Wednesday, April 06, 2011

P& C Publishes Meyers's Rambling Whine


Would you like some cheese with that, Gregg?


  • Poor Superintendent McGinley! Imagine, some elected members of the Charleston County Schools Board of Trustees have found fault with her lack of transparency and responsiveness to questions.

  • But wait, here comes a knight in shining armor to her defense! Take that, Elizabeth Moffly. Let fly the insults! Remove the gloves! Poor Elizabeth can't even add and subtract.

  • Well, so says Gregg Meyers, former Board member and McGinley champion.

  • In his op-ed piece published in Wednesday's P & C, Meyers forays that McGinley hasn't been responsible for academics at North Charleston and Stall High Schools for the six years that Board member Moffly claims.
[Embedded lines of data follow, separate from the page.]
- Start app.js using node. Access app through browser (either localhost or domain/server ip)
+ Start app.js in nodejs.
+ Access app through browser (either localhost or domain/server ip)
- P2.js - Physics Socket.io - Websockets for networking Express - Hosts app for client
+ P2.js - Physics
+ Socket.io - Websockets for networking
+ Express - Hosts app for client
Come on, Gregg, you know perfectly well that McGinley was Chief Academic Officer for two years before she became superintendent. That does total six.

  • The rest of Meyers's weapons don't work well either. For example, a greater percentage of schools rate as Excellent because the criterion used by the ratings changed. The district has fewer failing schools because McGinley closed so many of them.
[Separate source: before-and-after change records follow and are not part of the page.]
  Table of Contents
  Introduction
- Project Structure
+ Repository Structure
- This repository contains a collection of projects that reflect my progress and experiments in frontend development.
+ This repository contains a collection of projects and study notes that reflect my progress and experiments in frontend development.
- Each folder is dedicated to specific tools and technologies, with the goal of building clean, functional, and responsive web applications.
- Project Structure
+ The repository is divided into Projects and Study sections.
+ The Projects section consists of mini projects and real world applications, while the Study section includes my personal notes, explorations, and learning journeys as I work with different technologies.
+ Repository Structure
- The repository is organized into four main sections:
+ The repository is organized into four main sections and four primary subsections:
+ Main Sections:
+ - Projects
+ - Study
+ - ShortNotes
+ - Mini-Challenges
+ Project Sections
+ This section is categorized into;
  • Thanks to the hard work of teachers in the district, often under trying circumstances such as the new-principal-each-year phenomenon, CCSD trudges forward on the uphill track. Meanwhile, waste at 75 Calhoun and suspected fraud in building contracts continue. McGinley has done nothing to merit the affection of the taxpayers or their elected representatives.

2 comments:

Anonymous said...

Well said, Babbie. Elizabeth Moffly's math is correct. It is Gregg Meyers who can't count. Nancy McGinley was appointed to the post of Chief Academic Officer in the Spring of 2004. She's been either #2 or #1 at 75 Calhoun St. for at least 7 years. It's all hers. She controls what the board hears and sees, so nothing is really "Board Drive", whatever that is.

Anonymous said...

Lately, Fraser's script sounds a lot like Meyers has been writing it. Current school board member Fraser isn't that intelligent and former school board member Meyers can't let go of the strings.